# Imports

## Libraries

In [15]:
import os
import re
import string
import numpy as np
from sklearn.feature_extraction.text import TfidfVectorizer, CountVectorizer
import pickle

import nltk
from nltk.corpus import stopwords
from nltk.stem import PorterStemmer, WordNetLemmatizer
nltk.download('stopwords')
nltk.download('wordnet')

import gensim.downloader as api
word2vec_model = api.load("word2vec-google-news-300")

[nltk_data] Downloading package stopwords to /root/nltk_data...
[nltk_data]   Package stopwords is already up-to-date!
[nltk_data] Downloading package wordnet to /root/nltk_data...
[nltk_data]   Package wordnet is already up-to-date!


## Data

In [16]:
data_folder_path = '/text-mining/data/02_text_representation/Corpus-representacion'

In [17]:
def save_files_to_dict(folder_path):
    files_dict = {}
    for root, _, files in os.walk(folder_path):
        for file in files:
            file_path = os.path.join(root, file)
            try:
                with open(file_path, 'r', encoding='utf-8', errors='replace') as f:
                    files_dict[file_path] = f.read()
            except Exception as e:
                print(f"Could not read file {file_path}: {e}")
    return files_dict

In [18]:
data_dict = save_files_to_dict(data_folder_path)
data = list(data_dict.values())
len(data)

866

In [19]:
example_index = 527
print(data[example_index])

Xref: cantaloupe.srv.cs.cmu.edu sci.physics:50976 sci.electronics:53128
Newsgroups: sci.physics,sci.electronics
Path: cantaloupe.srv.cs.cmu.edu!crabapple.srv.cs.cmu.edu!fs7.ece.cmu.edu!europa.eng.gtefsd.com!howland.reston.ans.net!usenet.ins.cwru.edu!magnus.acs.ohio-state.edu!csn!teal.csn.org!et
From: et@teal.csn.org (Eric H. Taylor)
Subject: Holes: practical questions, was - Philosophical Question
Message-ID: <C584xJ.3nq@csn.org>
Followup-To: sci.physics
Summary: How do we preferentially amplify holes instead of electrons?
Keywords: holes electrons semi-conductors mobility
Sender: Eric H. Taylor
Nntp-Posting-Host: teal.csn.org
Organization: 4-L Laboratories
References: <31MAR199309335376@csa1.lbl.gov> <1993Mar31.194457.18742@watson.ibm.com> <12426@sun13.scri.fsu.edu>
Date: Fri, 9 Apr 1993 16:10:31 GMT
Expires: Sun, 9 May 1993 06:00:00 GMT
Lines: 48

In article <12426@sun13.scri.fsu.edu> jac@ds8.scri.fsu.edu (Jim Carr) writes:
>[...]
>I agree.  I come at this from nuclear physics, where

# Message Extraction

In [20]:
def extract_message_body(email_text):
    """
    Extracts the main message body from an email by removing headers, unnecessary metadata, 
    and signatures, while preserving quoted lines that provide meaningful context.
    """
    # Split the email into lines
    lines = email_text.splitlines()

    # Remove header (everything before the first blank line)
    blank_line_index = next((i for i, line in enumerate(lines) if line.strip() == ""), None)
    if blank_line_index is not None:
        lines = lines[blank_line_index + 1:]

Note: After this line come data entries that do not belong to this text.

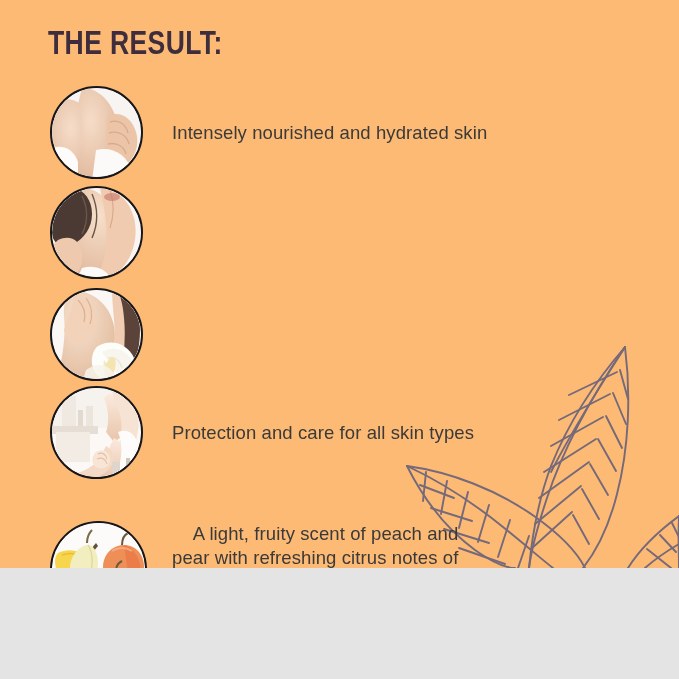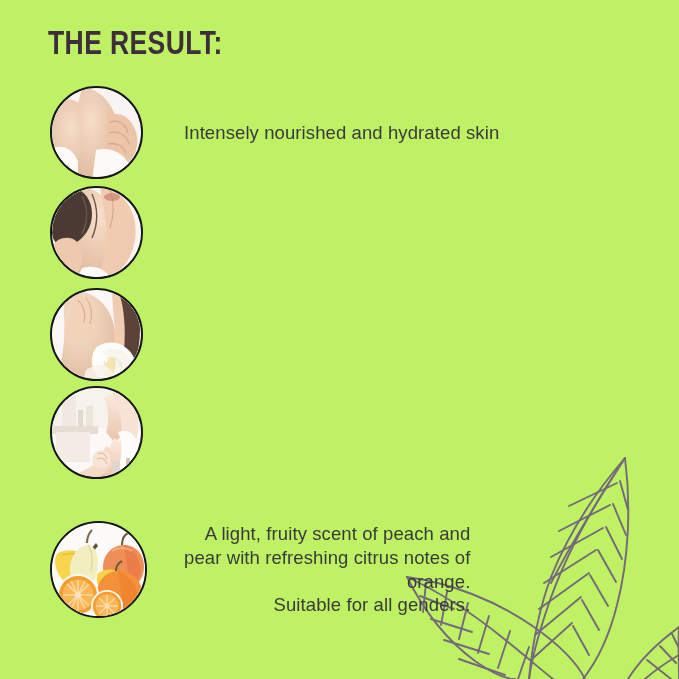--- a/index.html
+++ b/index.html
@@ -11,22 +11,22 @@
     height: 679px;
     background: #e4e4e4;
     font-family: "Liberation Sans", sans-serif;
     overflow: hidden;
     position: relative;
   }
 
   #poster {
     position: relative;
     width: 679px;
-    height: 679px;
-    background: #bef264;
+    height: 568px;
+    background: #fdba74;
     overflow: hidden;
   }
 
   
   .leaves {
     position: absolute;
     right: 0;
     bottom: 0;
     width: 300px;
     height: 230px;
@@ -56,21 +56,20 @@
     top: 0;
     width: 679px;
     height: 679px;
   }
 
   .row {
     position: absolute;
     display: flex;
     align-items: center;
     left: 50px;
-    gap: 12px;
   }
 
   .thumb {
     width: 93px;
     height: 93px;
     border-radius: 50%;
     border: 2px solid #17161a;
     box-sizing: border-box;
     overflow: hidden;
     position: relative;
@@ -265,20 +264,21 @@
             <path d="M54 58 C62 62 64 72 58 80 C52 88 40 92 28 93 L22 93 L22 86 C38 82 50 72 52 62 Z" fill="#f3d9c6"></path>
             <path d="M44 64 C52 60 58 64 58 72 C58 78 52 82 46 80 C40 78 38 70 44 64 Z" fill="#f8e5d6"></path>
             <path d="M46 66 C50 64 54 66 55 71" stroke="#e3c0a6" stroke-width="1.2" fill="none"></path>
             <path d="M45 71 C50 69 54 71 55 76" stroke="#e3c0a6" stroke-width="1.2" fill="none"></path>
             <path d="M66 44 C76 40 84 46 86 58 C88 70 84 82 78 93 L60 93 C70 78 72 58 66 44 Z" fill="#fdfcfb"></path>
             <rect x="60" y="74" width="8" height="19" fill="#ded6cd"></rect>
             <rect x="74" y="70" width="4" height="23" fill="#cfc6bc"></rect>
           </svg>
         </div>
       </div>
+      <div class="row-text">Protection and care for all skin types</div>
     </div>
 
     <div class="row row-5">
       <div class="thumb">
         <div class="art">
           <svg viewBox="0 0 97 97" width="97" height="97" xmlns="http://www.w3.org/2000/svg">
             <rect width="97" height="97" fill="#fcfbfa"></rect>
 
             <path d="M6 30 C18 24 32 28 40 40 C46 49 44 58 36 62 C26 67 12 62 6 50 C2 42 2 34 6 30 Z" fill="#f7d64e"></path>
             <path d="M10 32 C20 28 31 32 38 42" stroke="#e8bf34" stroke-width="1.5" fill="none"></path>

    # Remove lines containing email addresses
    email_pattern = re.compile(r"[a-zA-Z0-9._%+-]+@[a-zA-Z0-9.-]+\.[a-zA-Z]{2,}")
    lines = [line for line in lines if not email_pattern.search(line)]

    # Remove lines with only one to three capitalized words
    capitalized_words_pattern = re.compile(r"^([A-Z][a-z]+\s?){1,3}$")
    lines = [line for line in lines if not capitalized_words_pattern.match(line.strip())]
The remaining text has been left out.